Chao1

Chao1 alpha diversity metric.

Usage

chao1(counts, cpus = n_cpus())

Arguments

counts: An OTU abundance matrix where each column is a sample, and each row is an OTU. Any object coercible with as.matrix() can be given here, as well as phyloseq, rbiom, SummarizedExperiment, and TreeSummarizedExperiment objects.
cpus: How many parallel processing threads should be used. The default, n_cpus(), will use all logical CPU cores.

Value

A numeric vector.

Details

The Chao1 index is a non-parametric estimator that seeks to predict the true species richness of a community, including species that were likely missed due to undersampling. It works by using the counts of the rarest observed taxa — specifically "singletons" (taxa seen only once) and "doubletons" (taxa seen twice) — to estimate how many species were not detected at all. The logic is that if you find many species represented by only one or two individuals, it is highly probable that many other rare species were missed entirely.
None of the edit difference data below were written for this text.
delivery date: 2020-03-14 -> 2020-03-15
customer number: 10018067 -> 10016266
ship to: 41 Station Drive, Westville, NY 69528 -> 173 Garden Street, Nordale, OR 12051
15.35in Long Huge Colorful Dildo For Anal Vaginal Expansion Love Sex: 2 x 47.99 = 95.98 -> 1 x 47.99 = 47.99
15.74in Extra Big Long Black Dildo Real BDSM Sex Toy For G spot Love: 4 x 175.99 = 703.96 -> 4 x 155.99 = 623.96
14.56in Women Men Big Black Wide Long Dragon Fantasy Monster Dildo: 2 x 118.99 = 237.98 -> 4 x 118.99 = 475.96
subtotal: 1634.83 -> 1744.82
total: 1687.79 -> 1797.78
Important Caveat: The Chao1 estimator is mathematically dependent on singleton counts. However, modern bioinformatic pipelines that generate ASVs (like DADA2) are designed to remove singletons, as they are often indistinguishable from sequencing errors. Using Chao1 on data that has had singletons removed will produce a scientifically meaningless result that is often just the same as the observed richness. Therefore, this metric is considered methodologically unsound for most modern ASV-based workflows and should be used with extreme caution.

Calculation

Prerequisite: all counts are whole numbers.

In the formulas below, x is a single column (sample) from counts. $n$ is the total number of non-zero OTUs, $a$ is the number of singletons, and $b$ is the number of doubletons.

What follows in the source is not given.